Php simple Chinese word segmentation code _ PHP Tutorial

Source: Internet
Author: User
Php's simple Chinese word segmentation code. For Chinese search engines, Chinese word segmentation is one of the most basic parts of the system, because the Chinese word-based search algorithm is not very good at present. of course, this article is not for Chinese search engines. chinese word segmentation is one of the most basic parts of the entire system, because the Chinese search algorithm based on single words is not very good at present. of course, this article is not about researching Chinese search engines, but about using PHP as an in-site search engine. this is an article in this system.

The PHP class for Chinese word segmentation is located below. the proc_open () function is used to execute the word segmentation program and interact with the program through pipelines. the text to be segmented is input to read the word segmentation result.

Class NLP {
Private static $ pai_path;

// Does not end '/'
Static function set_cmd_path ($ path ){
Self: $ pai_path = $ path;
}

Private function cmd ($ str ){
$ Descriptorspec = array (
0 => array ("pipe", "r "),
1 => array ("pipe", "w "),
);
$ Cmd = self: $ export _path. "/ictclas ";
$ Process = proc_open ($ cmd, $ descriptorspec, $ pipes );

If (is_resource ($ process )){
$ Str = iconv ('utf-8', 'gbk', $ str );
Fwrite ($ pipes [0], $ str );
$ Output = stream_get_contents ($ pipes [1]);

Fclose ($ pipes [0]);
Fclose ($ pipes [1]);

$ Return_value = proc_close ($ process );
}

/*
$ Cmd = "printf '$ input' |". self: $ pai_path. "/ictclas ";
Exec ($ cmd, $ output, $ ret );
$ Output = join ("n", $ output );
*/

$ Output = trim ($ output );
$ Output = iconv ('gbk', 'utf-8', $ output );

Return $ output;
}

/**
* Returns the word list.
*/
Function tokenize ($ str ){
$ Tokens = array ();

$ Output = self: cmd ($ input );
If ($ output ){
$ Pstutorial = preg_split ('/s +/', $ output );
Foreach ($ ps as $ p ){
List ($ seg, $ tag) = explode ('/', $ p );
$ Item = array (
'Seg' => $ seg,
'Tag' => $ tag,
);
$ Tokens [] = $ item;
}
}

Return $ tokens;
}
}
NLP: set_pai_path (dirname (_ FILE __));
?>
It is easy to use (ensure that the executable files and dictionaries after ICTCLAS compilation are in the current directory ):

Require_once ('NLP. php ');
Var_dump (NLP: tokenize ('Hello, World! '));
?>


Webmaster experience,

If you want to achieve word segmentation for search engines, you need a powerful dictionary and more intelligent Chinese pinyin, writing, habits, and other functional libraries.

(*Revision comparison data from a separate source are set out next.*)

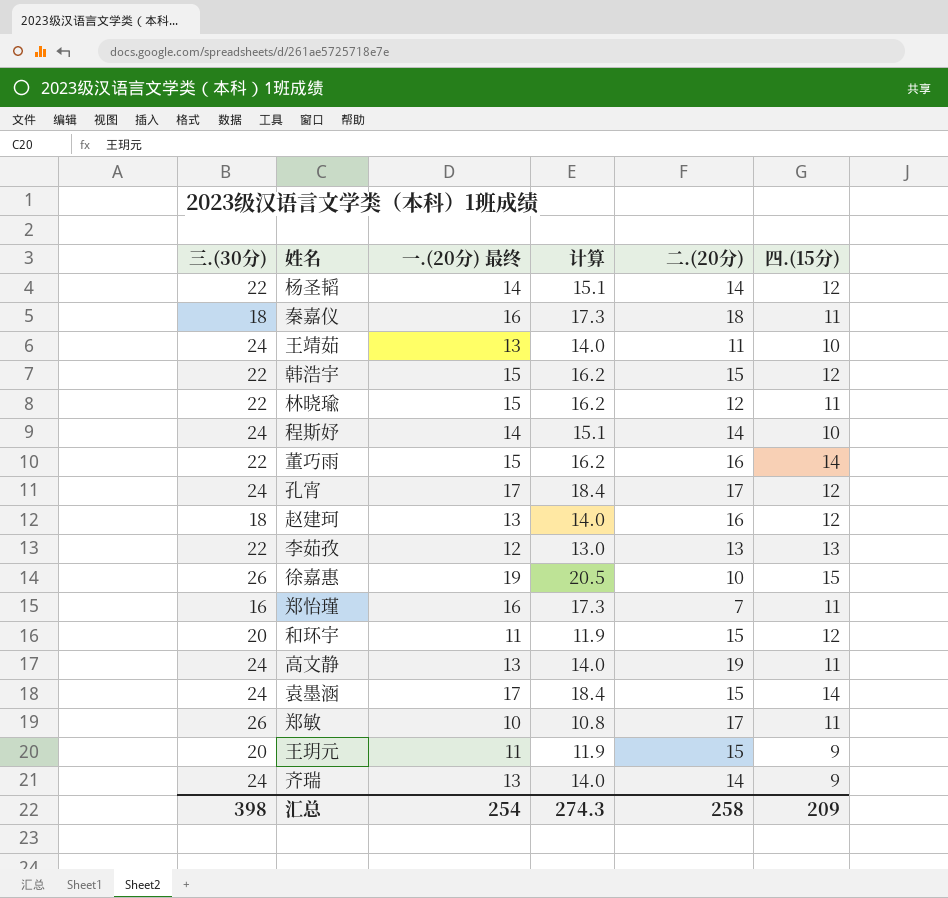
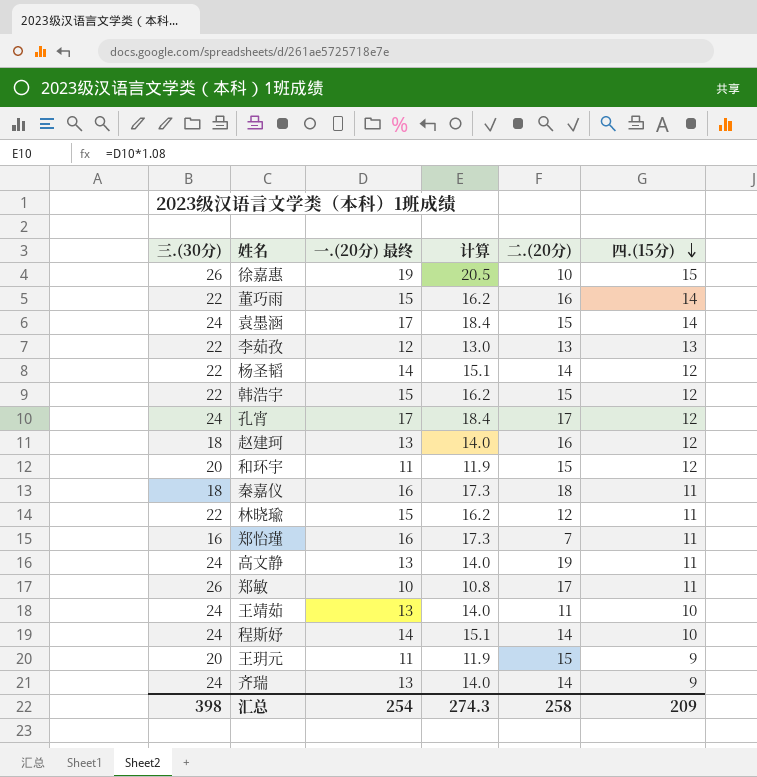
row order: none -> 四.(15分) descending

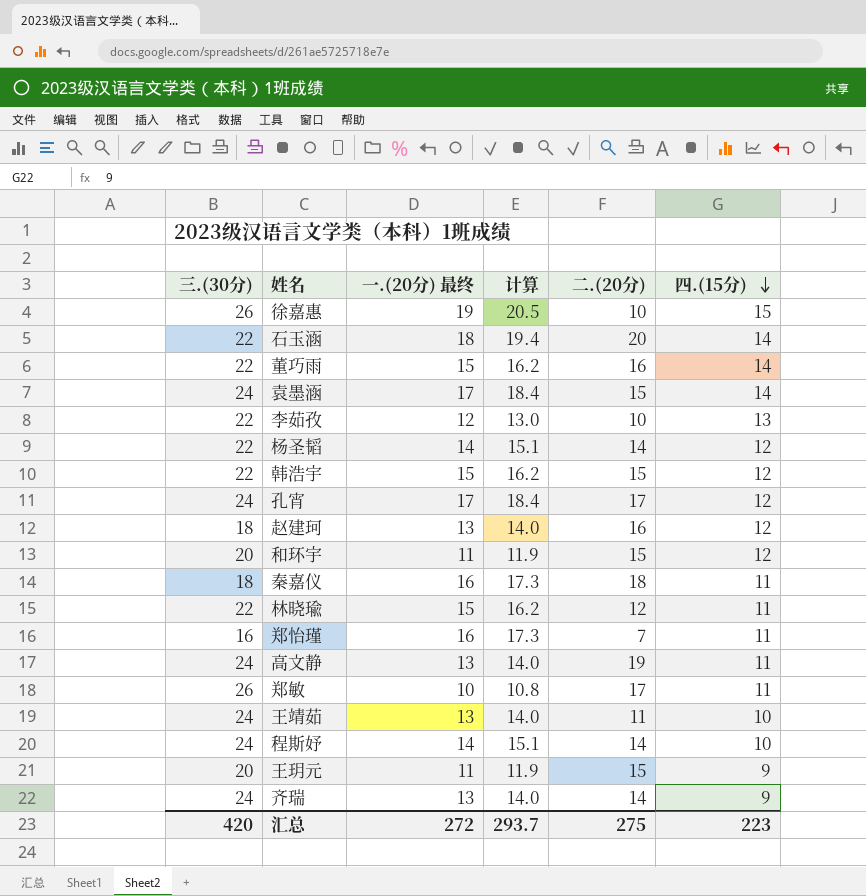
row 石玉涵: none -> 22 | 18 | 19.4 | 20 | 14
李茹孜 | 二.(20分): 13 -> 10
汇总 | 三.(30分): 398 -> 420
汇总 | 一.(20分) 最终: 254 -> 272
汇总 | 计算: 274.3 -> 293.7
汇总 | 二.(20分): 258 -> 275
汇总 | 四.(15分): 209 -> 223

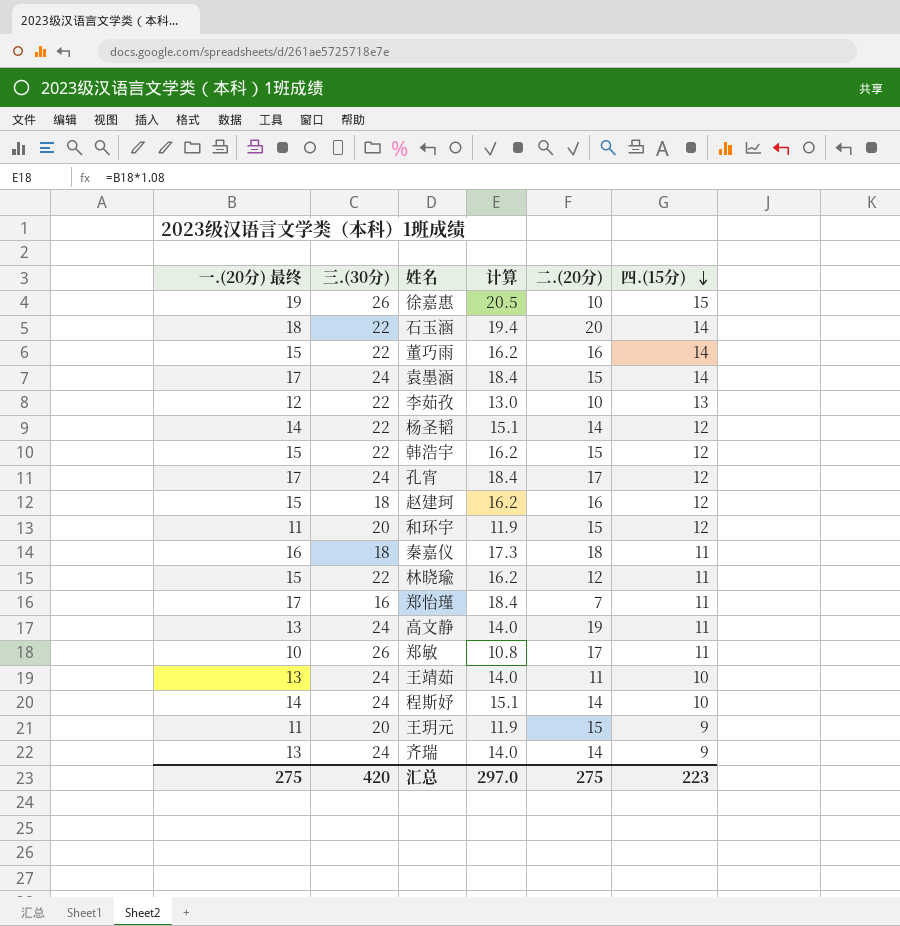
column 一.(20分) 最终 | position: 3 -> 1
赵建珂 | 一.(20分) 最终: 13 -> 15
赵建珂 | 计算: 14.0 -> 16.2
郑怡瑾 | 一.(20分) 最终: 16 -> 17
郑怡瑾 | 计算: 17.3 -> 18.4
汇总 | 一.(20分) 最终: 272 -> 275
汇总 | 计算: 293.7 -> 297.0

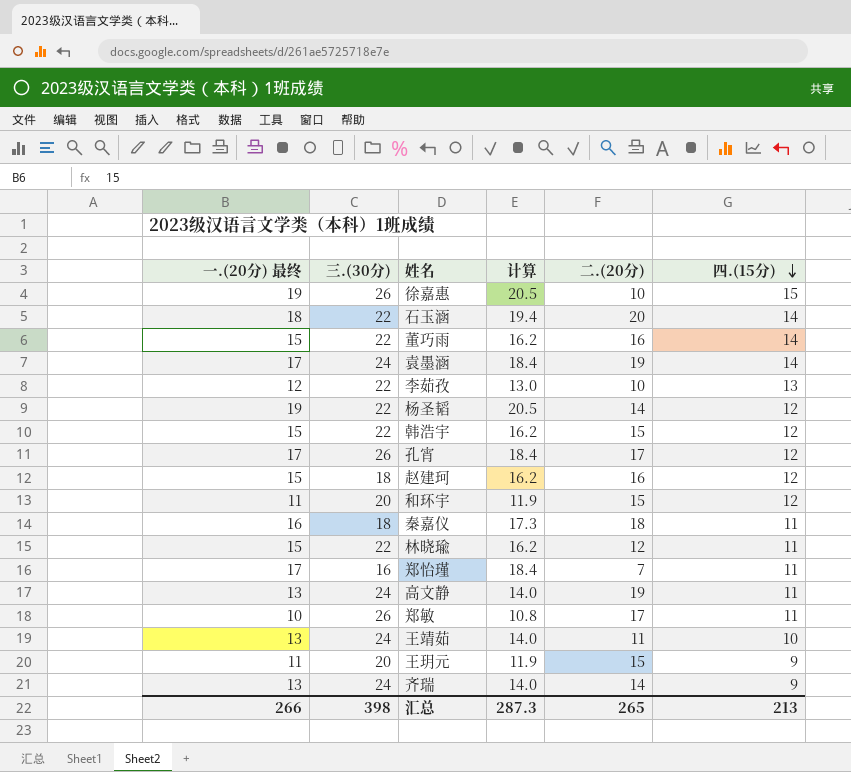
row 程斯妤: 14 | 24 | 15.1 | 14 | 10 -> none
袁墨涵 | 二.(20分): 15 -> 19
杨圣韬 | 一.(20分) 最终: 14 -> 19
杨圣韬 | 计算: 15.1 -> 20.5
孔宵 | 三.(30分): 24 -> 26
汇总 | 一.(20分) 最终: 275 -> 266
汇总 | 三.(30分): 420 -> 398
汇总 | 计算: 297.0 -> 287.3
汇总 | 二.(20分): 275 -> 265
汇总 | 四.(15分): 223 -> 213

Chinese word segmentation is one of the most basic parts of the entire system, because the Chinese word-based Chinese search algorithm is not very good at present. of course, this article is not about Chinese search...

Contact Us

The content source of this page is from Internet, which doesn't represent Alibaba Cloud's opinion; products and services mentioned on that page don't have any relationship with Alibaba Cloud. If the content of the page makes you feel confusing, please write us an email, we will handle the problem within 5 days after receiving your email.

If you find any instances of plagiarism from the community, please send an email to: info-contact@alibabacloud.com and provide relevant evidence. A staff member will contact you within 5 working days.

A Free Trial That Lets You Build Big!

Start building with 50+ products and up to 12 months usage for Elastic Compute Service

  • Sales Support

    1 on 1 presale consultation

  • After-Sales Support

    24/7 Technical Support 6 Free Tickets per Quarter Faster Response

  • Alibaba Cloud offers highly flexible support services tailored to meet your exact needs.